Speech‐Based Detection of Alzheimer's Disease: Leveraging Spectral Contrast and Pitch Variability as Potential Diagnostic Markers
Hamed Azami, Saturnino Luz, Sanjeev Kumar

TL;DR
This study explores how speech features like pitch and clarity can help detect Alzheimer's disease and assess cognitive decline.
Contribution
The study identifies spectral contrast and pitch variability as novel acoustic markers for Alzheimer's detection.
Findings
AD participants showed significantly lower spectral contrast, pitch mean, and pitch standard deviation compared to healthy controls.
All three acoustic features correlated significantly with MMSE scores, indicating their potential for cognitive assessment.

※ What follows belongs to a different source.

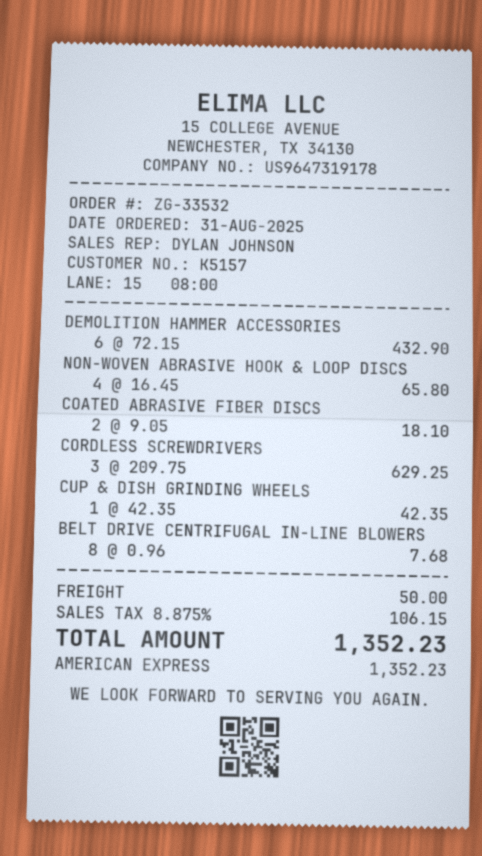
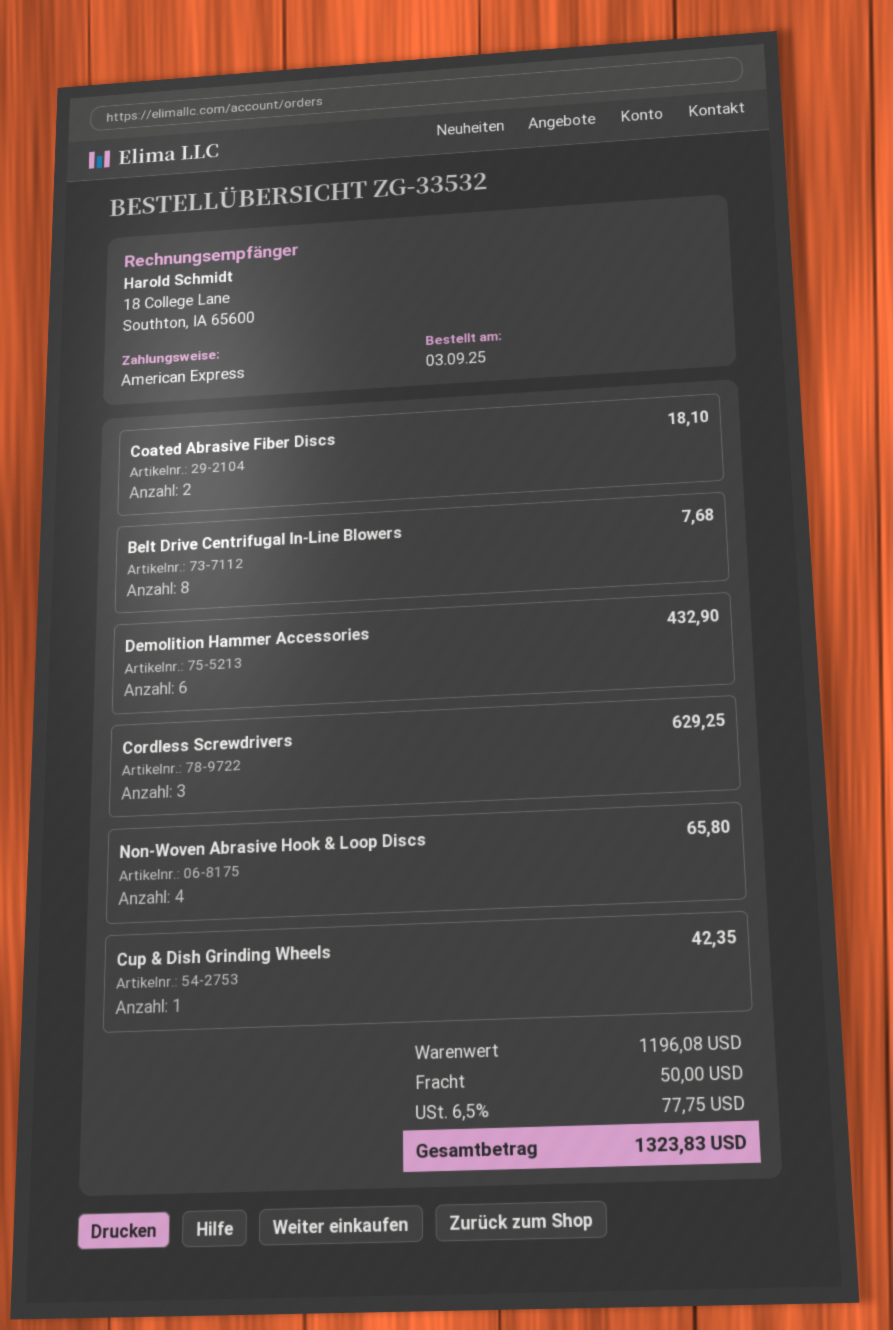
order date: 2025-08-31 -> 2025-09-03
tax: 8.875% = 106.15 -> 6.5% = 77.75
total: 1352.23 -> 1323.83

Effect sizes were medium, suggesting these features could be useful in early Alzheimer's detection.
Abstract
Alzheimer's disease (AD) profoundly affects motor control and cognitive functions, often resulting in impaired speech characteristics such as vocal clarity, emotional expressiveness, and prosodic richness. To detect such abnormalities, we examine the role of three specific acoustic features to differentiate participants with AD from healthy controls (HC) and study the association between these acoustic features and global cognition. Speech data from 237 participants (115 HC, 110 AD) in the ADReSS‐M dataset, collected during the “Cookie Theft” picture description task, were analyzed. This dataset has been matched for age and gender by propensity score to prevent bias. The HC group averaged 66.4 years (SD: 6.64), and the AD group averaged 69.4 years (SD: 6.92), with significantly lower Mini‐Mental State Examination (MMSE) scores in AD (AD: 17.9; HC: 29.0). Features quantifying vocal…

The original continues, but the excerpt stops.